Luke 6:27  “But I say to you that listen, Love your enemies, do good to those who hate you, 28  bless those who curse you, pray for those who abuse you. 29  If anyone strikes you on the cheek, offer the other also; and from anyone who takes away your coat do not withhold even your shirt. 30  Give to everyone who begs from you; and if anyone takes away your goods, do not ask for them again. 31  Do to others as you would have them do to you. 32  “If you love those who love you, what credit is that to you? For even sinners love those who love them. 33  If you do good to those who do good to you, what credit is that to you? For even sinners do the same. 34  If you lend to those from whom you hope to receive, what credit is that to you? Even sinners lend to sinners, to receive as much again. 35  But love your enemies, do good, and lend, expecting nothing in return. Your reward will be great, and you will be children of the Most High; for he is kind to the ungrateful and the wicked. 36  Be merciful, just as your Father is merciful.

 

Jesus is unapologetic in insisting that his followers were expected to show more love, more compassion, and more mercy than anyone else. The central thrust to this is that his followers were to reflect the quality of God:  “Be merciful, just as your Father is merciful.”  Jesus invites his followers: “Love your enemies, do good to those who hate you, bless those who curse you, pray for those who abuse you.”
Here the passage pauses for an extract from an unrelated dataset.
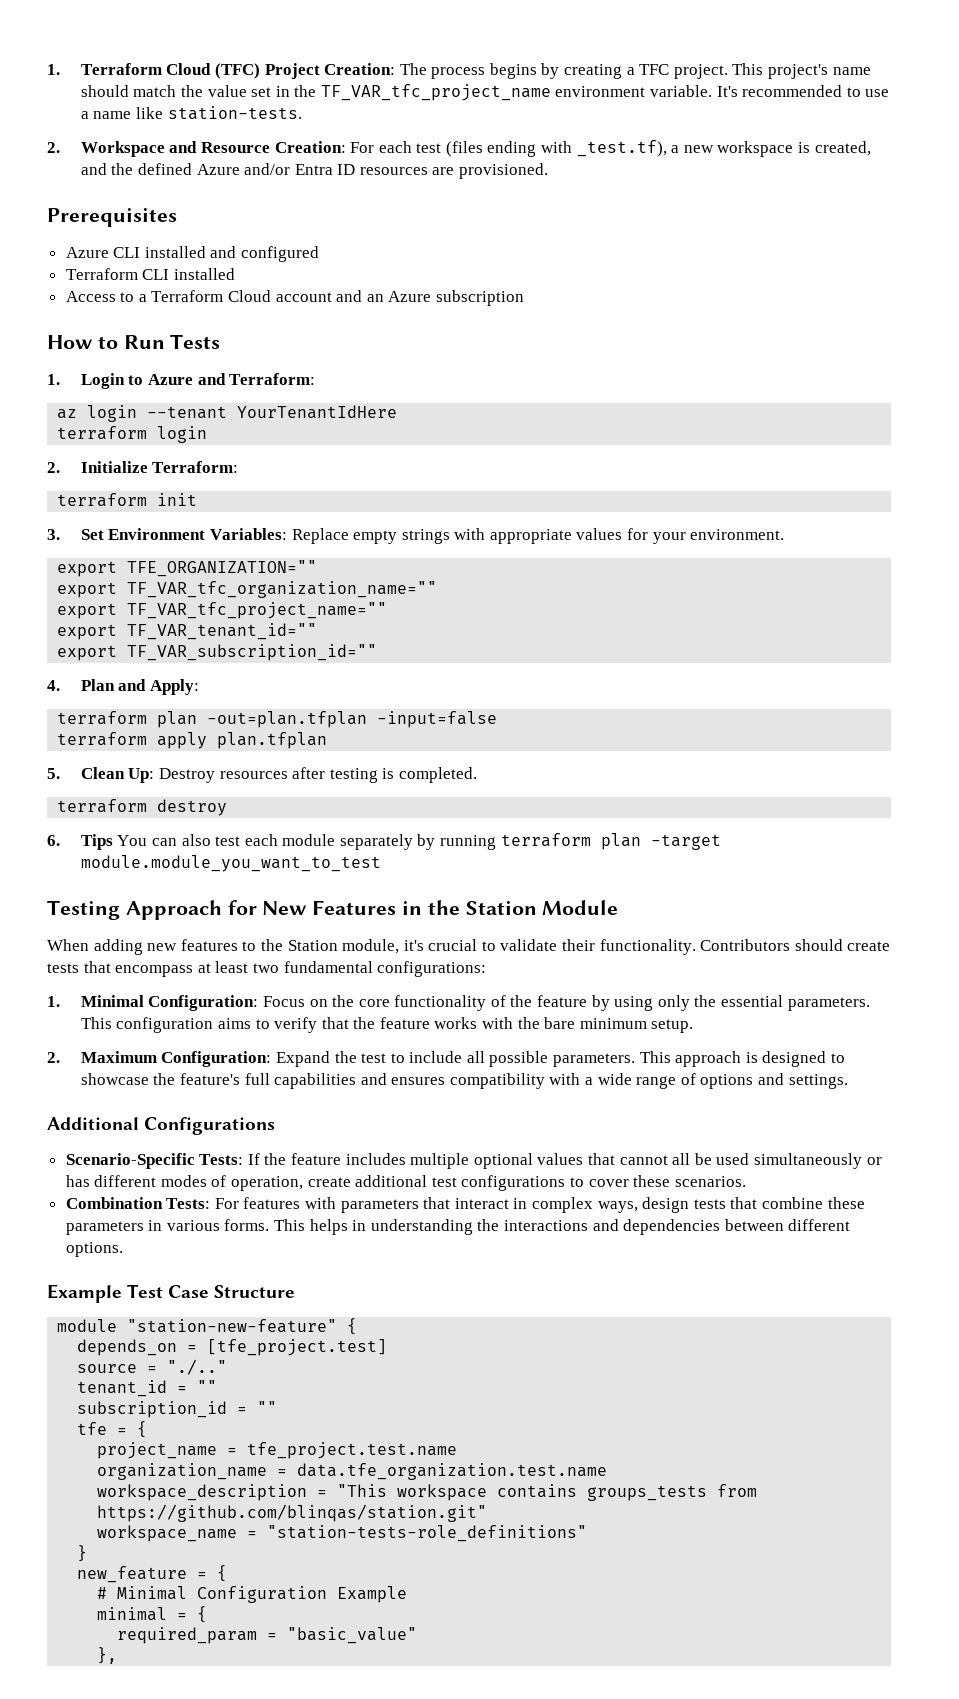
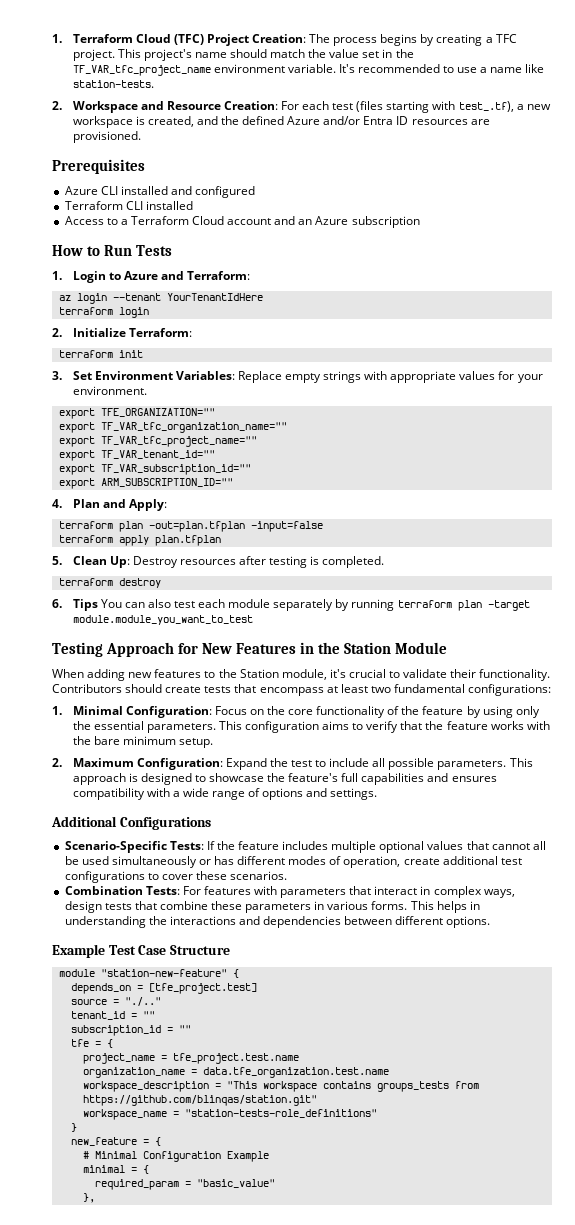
- 2. Workspace and Resource Creation: For each test (files ending with _test.tf), a new workspace is created, and the defined Azure and/or Entra ID resources are provisioned.
+ 2. Workspace and Resource Creation: For each test (files starting with test_.tf), a new workspace is created, and the defined Azure and/or Entra ID resources are provisioned.
+ export ARM_SUBSCRIPTION_ID=""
Clearly the teachings of Jesus are easier to read in the Bible than they are to practice in our lives.  A case in point is the American desire to bomb foreign countries: We watch how a Jesus-following President of the United States of America – and a God-trusting USA – flat-out ignores Jesus’ injunctions to find an alternative to violence.  It is disturbing how easily we Christians choose violence as the answer to the problems of our world. The greatest challenge of being a Jesus-follower is to have the will and stamina to relentlessly pursue non-violent ways of securing peace and justice in our world.  Jesus asks us to go further than anyone else – to raise the bar on our practice of love and mercy.

Peace, perfect peace, in this dark world of sin?
The blood of Jesus whispers peace within. 

Peace, perfect peace, by thronging duties pressed?
To do the will of Jesus, this is rest. 

Words: Ed­ward H. Bick­er­steth, Jr., 1875. 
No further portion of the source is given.